(Edit tracking data)
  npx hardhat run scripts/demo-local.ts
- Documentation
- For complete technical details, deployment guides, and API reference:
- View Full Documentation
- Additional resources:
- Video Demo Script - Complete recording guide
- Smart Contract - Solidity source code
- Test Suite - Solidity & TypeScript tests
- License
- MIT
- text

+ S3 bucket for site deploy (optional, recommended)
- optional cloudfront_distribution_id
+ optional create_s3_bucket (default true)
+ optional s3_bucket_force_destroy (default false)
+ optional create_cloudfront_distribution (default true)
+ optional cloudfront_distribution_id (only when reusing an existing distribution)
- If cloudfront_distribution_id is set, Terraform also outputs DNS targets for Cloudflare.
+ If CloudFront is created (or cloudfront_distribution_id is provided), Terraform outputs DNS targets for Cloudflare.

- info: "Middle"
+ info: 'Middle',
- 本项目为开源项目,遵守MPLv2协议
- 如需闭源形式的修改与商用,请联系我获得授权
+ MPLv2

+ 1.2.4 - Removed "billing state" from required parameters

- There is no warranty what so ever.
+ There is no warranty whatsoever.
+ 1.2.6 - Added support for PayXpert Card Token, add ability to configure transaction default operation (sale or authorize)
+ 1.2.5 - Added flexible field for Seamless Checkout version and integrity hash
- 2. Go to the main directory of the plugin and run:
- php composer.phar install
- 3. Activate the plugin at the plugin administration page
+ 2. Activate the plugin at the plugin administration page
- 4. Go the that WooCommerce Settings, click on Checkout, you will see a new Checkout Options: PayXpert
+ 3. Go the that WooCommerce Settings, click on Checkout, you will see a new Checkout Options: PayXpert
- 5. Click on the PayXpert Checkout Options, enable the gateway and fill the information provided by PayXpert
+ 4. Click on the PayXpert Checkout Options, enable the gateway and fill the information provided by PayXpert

▶ [EXERCISE BRIEF]
If a line in the data above contains "default", return that line.

▶ [RESULT]
+ optional create_s3_bucket (default true)
+ optional s3_bucket_force_destroy (default false)
+ optional create_cloudfront_distribution (default true)
+ 1.2.6 - Added support for PayXpert Card Token, add ability to configure transaction default operation (sale or authorize)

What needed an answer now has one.